Grouping-SGD can converge faster than the other three algorithms including Sync-SGD, Async-SGD and Stale-SGD, while achieving accuracies very close to those of Sync-SGD.
The following installation instructions have been tested on Ubuntu 14.04
1. Prerequisites
Install the following NVIDIA libraries to setup MXNet-G with GPU support:
(1) Install CUDA 7.5 following the NVIDIA's guide ( http://developer.download.nvidia.com/compute/cuda/7.5/Prod/docs/sidebar/CUDA_Installation_Guide_Linux.pdf ).
(2) Install cuDNN 5 for CUDA 7.5 following the NVIDIA's guide ( https://developer.nvidia.com/rdp/cudnn-archive#a-collapse51a ). You may need to register with NVIDIA for downloading the cuDNN library. Note: Make sure to add CUDA install path to LD_LIBRARY_PATH. Example: export LD_LIBRARY_PATH=/usr/local/cuda/lib64/:$LD_LIBRARY_PATH
2. Install and Build
Building MXNet-G from source is a 2 step process. Firstly, build the MXNet-G core shared library, libmxnet.so, from the C++ sources. Secondly, build the language specific bindings.

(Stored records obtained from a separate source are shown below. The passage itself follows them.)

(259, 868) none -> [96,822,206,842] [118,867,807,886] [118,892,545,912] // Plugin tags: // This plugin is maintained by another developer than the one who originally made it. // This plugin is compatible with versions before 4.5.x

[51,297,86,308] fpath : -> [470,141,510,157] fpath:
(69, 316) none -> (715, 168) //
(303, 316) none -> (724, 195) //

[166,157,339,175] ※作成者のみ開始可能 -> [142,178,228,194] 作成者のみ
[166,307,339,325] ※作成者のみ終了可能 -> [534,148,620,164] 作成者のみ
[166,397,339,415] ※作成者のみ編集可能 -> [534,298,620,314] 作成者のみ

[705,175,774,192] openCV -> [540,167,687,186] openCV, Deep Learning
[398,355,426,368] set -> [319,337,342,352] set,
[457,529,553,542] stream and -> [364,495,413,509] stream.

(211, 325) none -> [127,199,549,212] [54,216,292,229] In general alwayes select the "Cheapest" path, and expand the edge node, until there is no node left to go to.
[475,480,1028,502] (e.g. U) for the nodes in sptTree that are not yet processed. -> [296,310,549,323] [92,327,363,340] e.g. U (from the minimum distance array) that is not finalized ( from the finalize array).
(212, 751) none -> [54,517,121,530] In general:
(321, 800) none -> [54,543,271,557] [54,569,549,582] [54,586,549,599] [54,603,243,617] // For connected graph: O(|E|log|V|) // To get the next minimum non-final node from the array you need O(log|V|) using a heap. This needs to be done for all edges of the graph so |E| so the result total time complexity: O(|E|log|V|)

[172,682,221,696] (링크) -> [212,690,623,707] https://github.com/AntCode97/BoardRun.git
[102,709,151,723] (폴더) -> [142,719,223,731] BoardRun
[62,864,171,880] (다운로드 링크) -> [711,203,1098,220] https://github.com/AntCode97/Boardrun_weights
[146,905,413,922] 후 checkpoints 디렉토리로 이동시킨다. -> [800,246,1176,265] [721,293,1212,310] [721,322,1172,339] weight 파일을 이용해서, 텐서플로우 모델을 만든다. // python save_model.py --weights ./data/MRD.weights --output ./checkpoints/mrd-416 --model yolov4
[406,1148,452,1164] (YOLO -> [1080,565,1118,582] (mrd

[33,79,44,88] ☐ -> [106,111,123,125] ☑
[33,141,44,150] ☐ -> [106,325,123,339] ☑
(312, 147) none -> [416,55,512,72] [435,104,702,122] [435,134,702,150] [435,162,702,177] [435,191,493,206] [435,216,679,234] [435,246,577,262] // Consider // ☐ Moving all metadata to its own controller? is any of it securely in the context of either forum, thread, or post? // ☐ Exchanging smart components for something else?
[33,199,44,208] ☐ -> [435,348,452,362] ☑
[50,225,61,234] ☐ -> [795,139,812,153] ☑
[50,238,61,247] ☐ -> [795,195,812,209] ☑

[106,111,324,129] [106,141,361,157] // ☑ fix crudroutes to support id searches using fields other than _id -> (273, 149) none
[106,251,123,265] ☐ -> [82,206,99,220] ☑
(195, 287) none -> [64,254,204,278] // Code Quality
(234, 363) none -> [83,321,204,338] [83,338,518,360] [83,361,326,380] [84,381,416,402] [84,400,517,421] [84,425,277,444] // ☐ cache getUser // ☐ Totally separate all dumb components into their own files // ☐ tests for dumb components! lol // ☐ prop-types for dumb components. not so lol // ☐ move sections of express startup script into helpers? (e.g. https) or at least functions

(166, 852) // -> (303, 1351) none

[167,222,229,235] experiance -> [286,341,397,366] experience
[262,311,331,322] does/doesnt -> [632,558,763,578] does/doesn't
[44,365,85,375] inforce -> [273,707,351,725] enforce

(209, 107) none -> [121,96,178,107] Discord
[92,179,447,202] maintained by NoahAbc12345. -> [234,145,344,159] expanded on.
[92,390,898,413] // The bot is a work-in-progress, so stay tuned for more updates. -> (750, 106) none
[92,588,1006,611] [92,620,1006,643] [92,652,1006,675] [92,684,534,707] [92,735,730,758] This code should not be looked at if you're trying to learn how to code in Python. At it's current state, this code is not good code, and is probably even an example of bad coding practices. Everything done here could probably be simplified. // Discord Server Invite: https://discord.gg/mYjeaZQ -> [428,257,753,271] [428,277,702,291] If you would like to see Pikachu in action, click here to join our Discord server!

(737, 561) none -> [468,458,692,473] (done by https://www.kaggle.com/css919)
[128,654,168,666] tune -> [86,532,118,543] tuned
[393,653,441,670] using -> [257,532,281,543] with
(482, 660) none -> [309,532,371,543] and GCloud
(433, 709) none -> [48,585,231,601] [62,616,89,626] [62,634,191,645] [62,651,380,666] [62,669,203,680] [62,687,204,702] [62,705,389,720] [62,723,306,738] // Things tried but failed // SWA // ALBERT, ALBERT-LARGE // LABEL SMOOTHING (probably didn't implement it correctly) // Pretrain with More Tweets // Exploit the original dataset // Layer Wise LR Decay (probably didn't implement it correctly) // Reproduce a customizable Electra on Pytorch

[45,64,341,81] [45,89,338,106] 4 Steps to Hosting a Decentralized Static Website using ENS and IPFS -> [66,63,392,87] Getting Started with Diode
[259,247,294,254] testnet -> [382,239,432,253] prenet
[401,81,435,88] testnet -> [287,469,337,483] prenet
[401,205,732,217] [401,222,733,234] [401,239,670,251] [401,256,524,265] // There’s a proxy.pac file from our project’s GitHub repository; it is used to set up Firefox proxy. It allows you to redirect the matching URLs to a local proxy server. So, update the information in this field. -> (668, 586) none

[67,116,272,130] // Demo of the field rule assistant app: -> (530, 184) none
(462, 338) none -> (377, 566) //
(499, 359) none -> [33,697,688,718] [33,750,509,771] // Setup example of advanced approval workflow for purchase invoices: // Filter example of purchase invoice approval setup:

Example - Python bindings
(1) Build the MXNet-G core shared library, libmxnet.so, from the C++ sources
- Install build tools and git.
$ sudo apt-get update
$ sudo apt-get install -y build-essential git
- Install OpenBLAS, OpenCV.
sudo apt-get install -y libopenblas-dev liblapack-dev libopencv-dev
- Download MXNet-G sources and build MXNet-G core shared library.
$ git clone --recursive https://github.com/CGCL-codes/MXNet-G
$ cd MXNet-G
$ make -j $(nproc)
You can explore and use more compilation options in make/config.mk.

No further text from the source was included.